Because BuzzFeed is dead set on reminding you that life is slipping by–Nickelodeon’s Roundhouse premiered two decades ago and, oh shit, Uncle Jesse’s little twins aren’t jail bait anymore–it’s easy to forget that there is joy in maturing. But no matter how long it has been since you munched on Brach’s Rocks, there are still plenty of happy twenty-something moments.
A few weeks ago, my husband had the opportunity to get Courtney Love tickets for free through his employer. Having once owned two Hole albums, I was excited, albeit slightly concerned that Courtney might, horror of horrors, do an acoustic set. And then it dawned on me: I had nothing to wear.
My closet is full of adorable dresses for summer, all preppy and feminine and ideal for the humid D.C. climate, a career, and motherhood. But they all lacked something totally necessary for a rock concert: edge. I didn’t want to buy something I’d never wear again–after all, the whole point was that the tickets were free. As someone who prides herself as always looking right for the occasion, it stung to think I could only look wrong.
It was also weird because, circa 1998, I hoped all my clothes looked appropriate for dancing to “Miss World.” Since I was in middle school, I’m sure they didn’t, but I had been so intent on looking badass. I assumed adult me would have black hair, wear fishnets all year, and channel Chrissie Hynde. Now I’m blonde, prone to wearing pearls, and constantly being told how “cute” I am. The last album I bought was Herman’s Hermits’ Greatest Hits. My former self would not approve. Had I sold out? Should Avril Lavigne chastise me through song? How had I become so J.Crew-cified?
Then it hit me: we assume our truest self is our most offbeat because we like to think we are unconventional, unique. But I was not the least bit authentic in my Hot Topic days. I felt weighed down by an unlovely figure and mousy hair and was forced to dress within the confines of juniors’ apparel. I was miserable, confused, and unaware of what to do with my talents, if I had any at all. In my twenties, I feel like I’ve made it. Without the pressure of adolescence, I’ve cultivated myself into a person I liked. I’ve selected a hair color that makes me happy. The adult world puts little stock in gym class performance and sneaker brands, but being responsible, respectful, and amiable can get you a job, affection, and self-respect. Fuck Lena Dunham. The real world is kinda great. You can get a sense of accomplishment from your day at work, even if it’s not what you planned for in junior high, and go home and eat Cinnamon Toast Crunch for dinner. You don’t have to rebel with clothes when there isn’t so much to rebel against.

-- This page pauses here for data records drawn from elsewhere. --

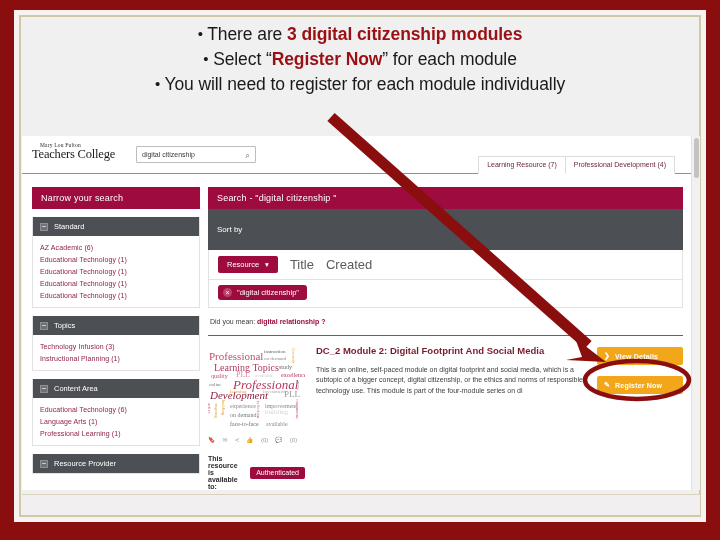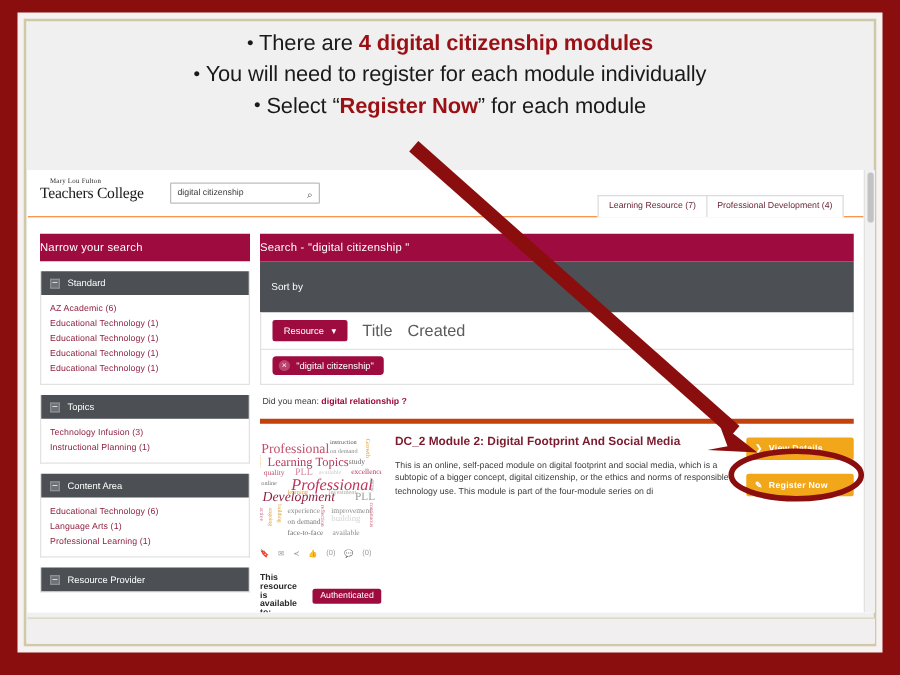--- a/index.html
+++ b/index.html
@@ -264,7 +264,7 @@
   <div class="bullets">
     <div class="line">
       <span class="dot">•</span>
-      <span>There are </span><span class="hl">4 digital citizenship modules</span><span></span>
+      <span>There are </span><span class="hl">3 digital citizenship modules</span><span></span>
     </div>
     <div class="line">
       <span class="dot">•</span>

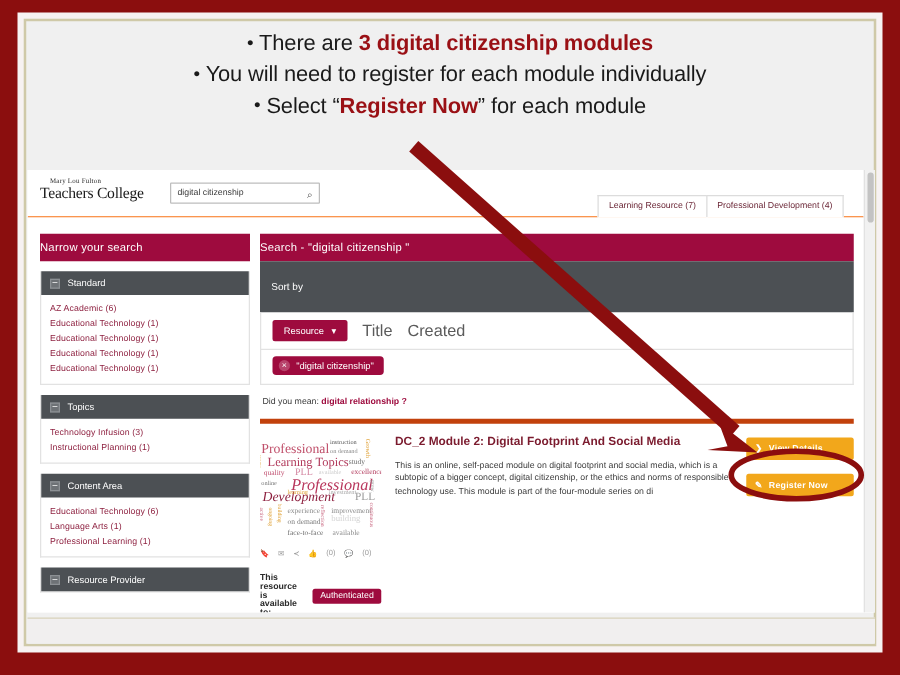--- a/index.html
+++ b/index.html
@@ -268,11 +268,11 @@
     </div>
     <div class="line">
       <span class="dot">•</span>
-      <span>You will need to register for each module individually</span>
+      <span>Select “</span><span class="hl">Register Now</span><span>” for each module</span>
     </div>
     <div class="line">
       <span class="dot">•</span>
-      <span>Select “</span><span class="hl">Register Now</span><span>” for each module</span>
+      <span>You will need to register for each module individually</span>
     </div>
   </div>
 

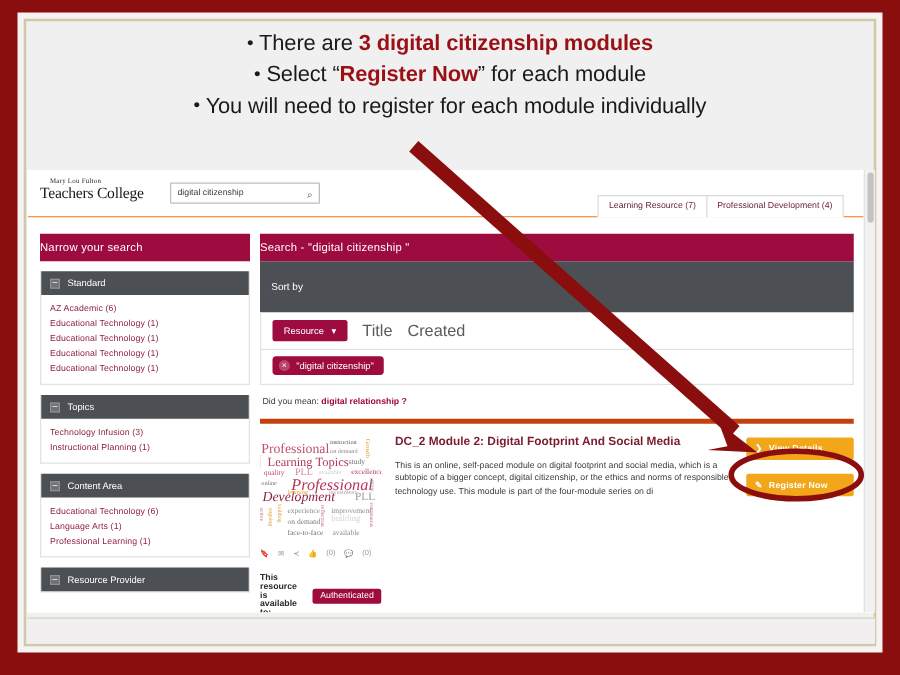--- a/index.html
+++ b/index.html
@@ -139,7 +139,7 @@
     background: #9E0B3E;
     color: #FFFFFF;
     font-size: 9px;
-    padding: 6px 0;
+    padding: 6px 9px;
     letter-spacing: .2px;
   }
   .facet { border: 1px solid #E2E2E2; border-top: none; margin-bottom: 8px; background:#fff;}

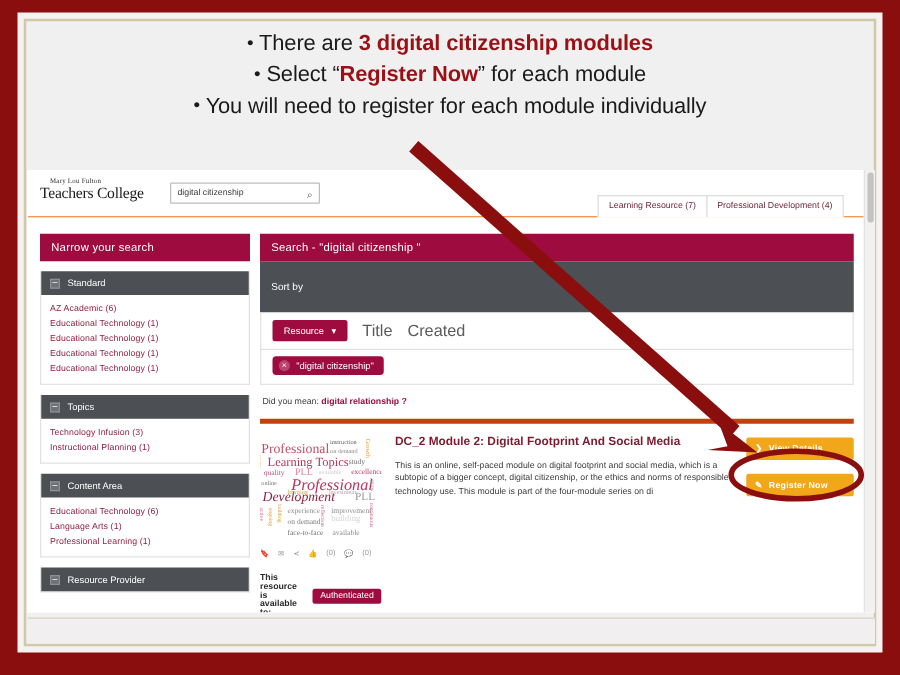--- a/index.html
+++ b/index.html
@@ -201,7 +201,7 @@
 
   
   .result {
-    border-top: 4px solid #c2410c;
+    border-top: 1px solid #c2410c;
     padding: 9px 0 0 0;
     display: flex;
     gap: 11px;

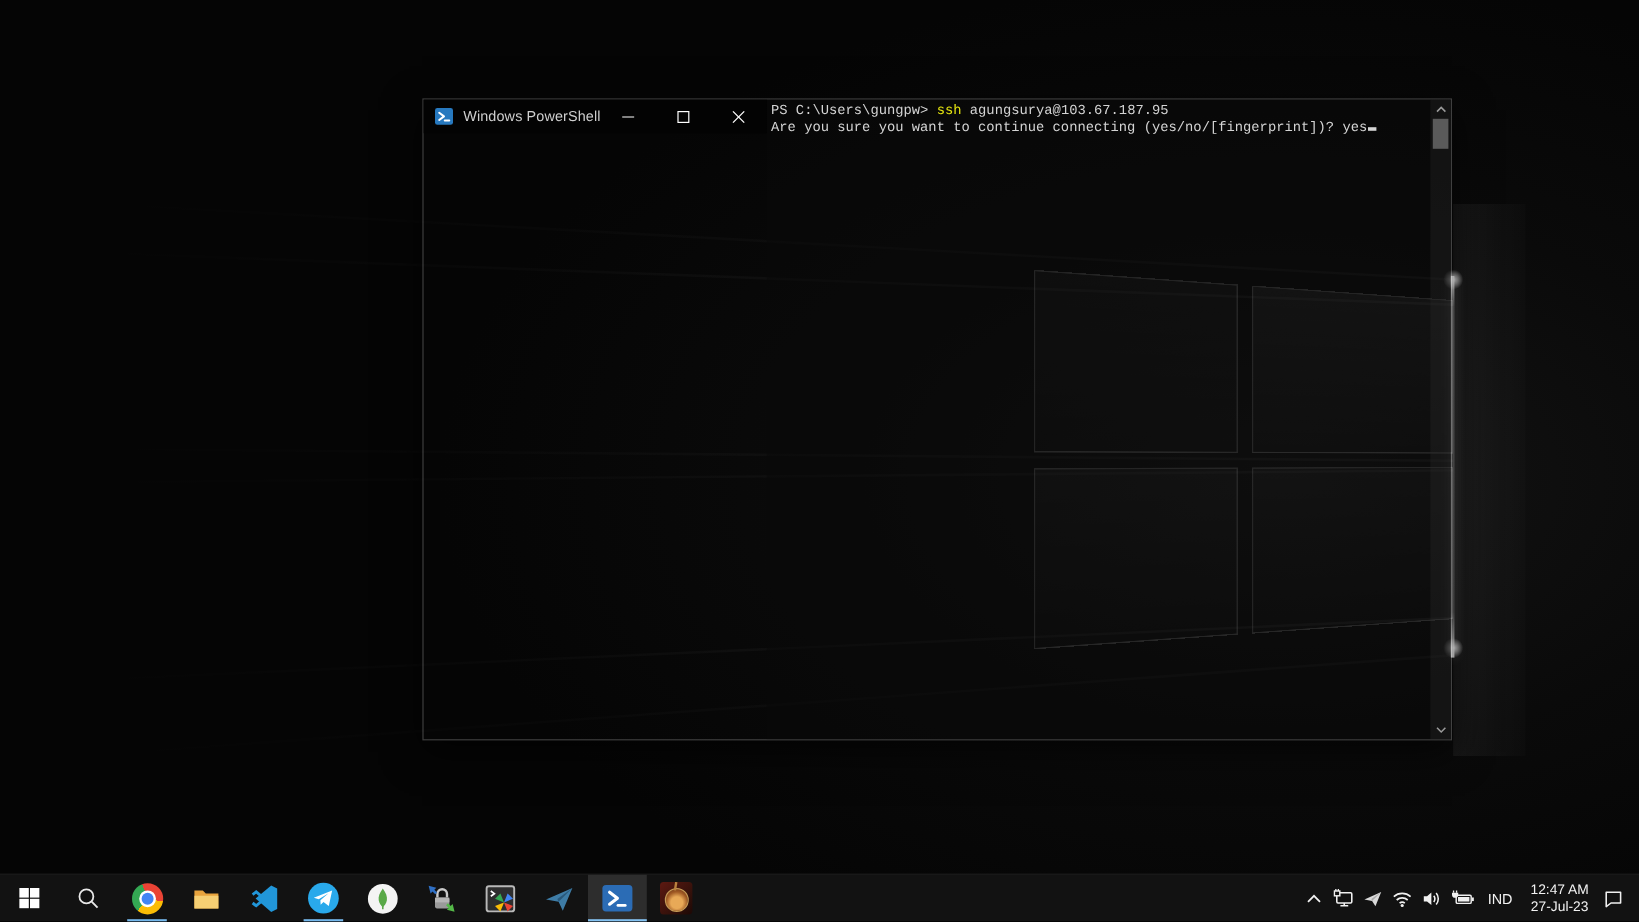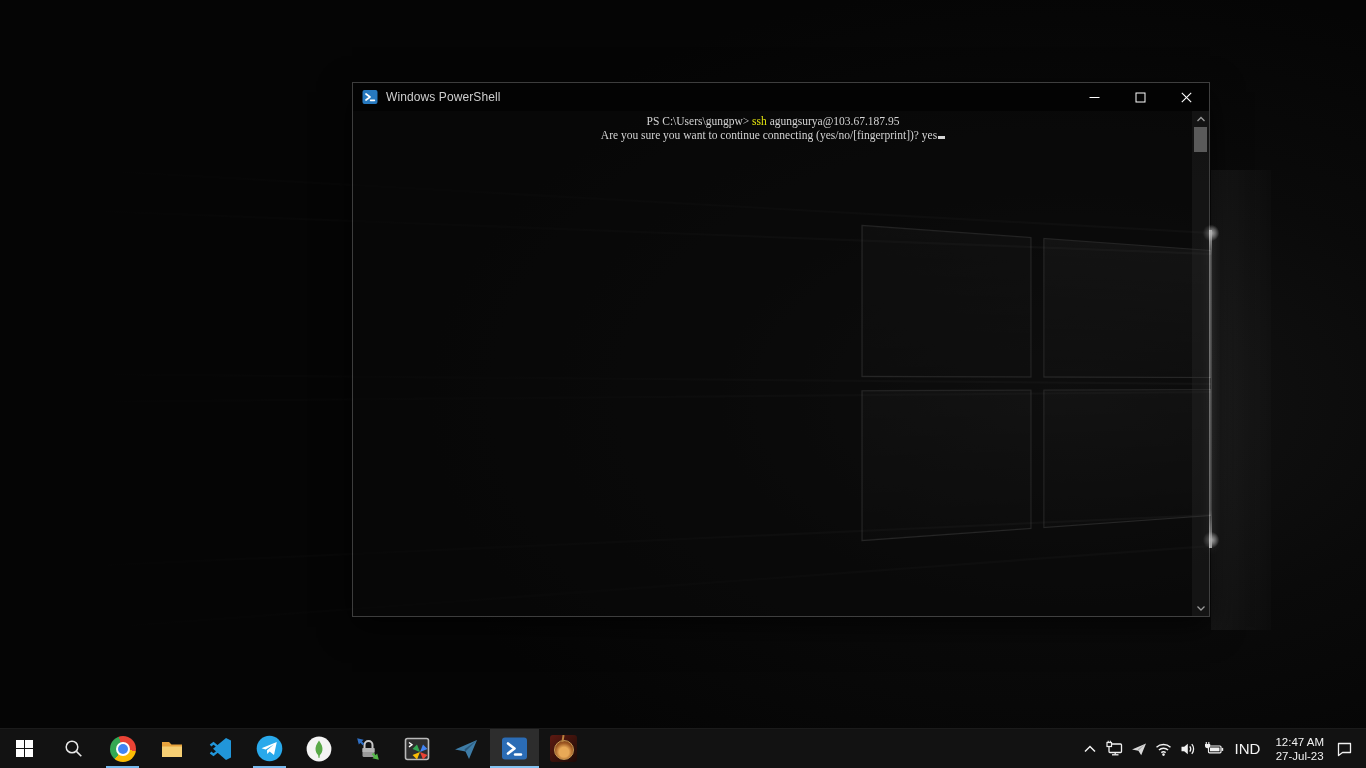--- a/index.html
+++ b/index.html
@@ -38,7 +38,7 @@
   
   .ps-window { position:absolute; left:352px; top:82px; width:858px; height:535px;
       border:1px solid rgba(130,130,130,0.45); box-shadow:0 10px 30px rgba(0,0,0,0.65);
-      z-index:10; display:flex; flex-direction:column; }
+      z-index:10; display:flex; flex-direction:row; }
   .titlebar { height:28px; background:#030303; display:flex; align-items:center; flex:0 0 28px; }
   .tb-icon { width:16px; height:16px; margin:0 8px 0 9px; flex:0 0 16px; }
   .tb-title { color:#cfcfcf; font-size:12px; letter-spacing:0.1px; flex:1 1 auto;

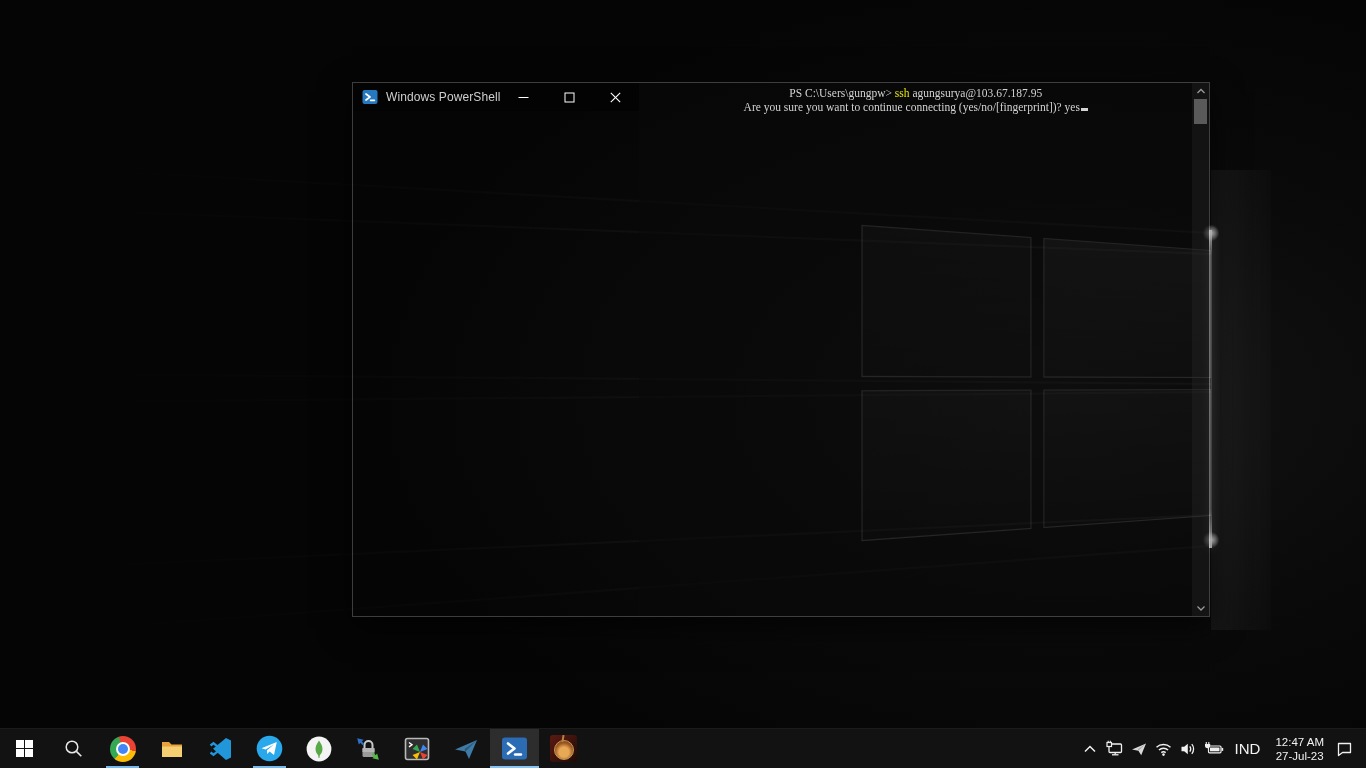--- a/index.html
+++ b/index.html
@@ -45,8 +45,8 @@
       white-space:nowrap; overflow:hidden; }
   .caption-btn { width:46px; height:28px; display:flex; align-items:center; justify-content:center; }
   .terminal { position:relative; flex:1 1 auto; background:rgba(10,10,10,0.55);
-      font-family:Liberation Serif, serif; font-size:11.5px; line-height:14px;
-      color:#d4d4d4; padding:3px 20px 3px 4px; overflow:hidden;text-align:center; }
+      font-family:Liberation Mono, monospace; font-size:11.5px; line-height:14px;
+      color:#d4d4d4; padding:3px 20px 3px 4px; overflow:hidden; }
   .term-line { white-space:pre; }
   .cmd { color:#e5e510; }
   .cursor { display:inline-block; width:7px; height:3px; background:#d4d4d4;

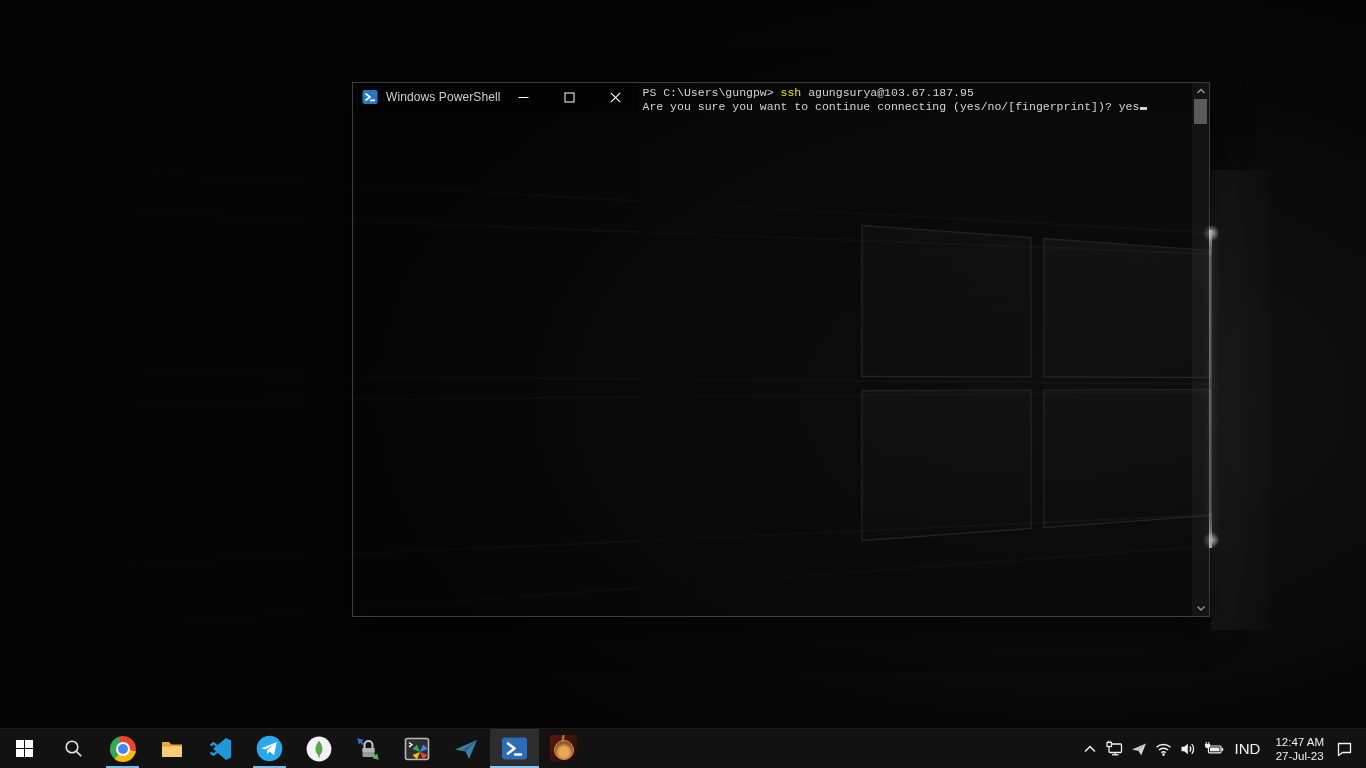--- a/index.html
+++ b/index.html
@@ -80,7 +80,7 @@
 
   .tb-right { margin-left:auto; display:flex; align-items:center; gap:8px; padding-right:13px; }
   .tray-item { display:flex; align-items:center; justify-content:center; height:40px; }
-  .lang { color:#f2f2f2; font-size:15px; padding:0 3px; }
+  .lang { color:#f2f2f2; font-size:12px; padding:0 3px; }
   .clock { color:#f2f2f2; font-size:11.5px; line-height:14px; text-align:center; padding:0 4px; }
 </style>
 </head>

I ended up buying a clearance rack dress channeling Marilyn Monroe, but that would be suitable for date nights with my grown-up partner. It turned out everyone else seemed equally confused about what to wear. Awkward throwbacks to grunge abounded, including a woman unfortunately costumed as Courtney, but we all looked okay because some goth-looking fifty year-old brought her kid and that was just too weird. Courtney played her greatest hits and we all shrieked along, even though it’s D.C. and we’re too hopelessly privileged to be so enraged. From far away, she looked the same as she did in the 1990s, tethered to a time when she was relevant and, why not? She still sounded great.
In the early ’90s, I wanted to marry Axl Rose, so I’m grateful for the march of time.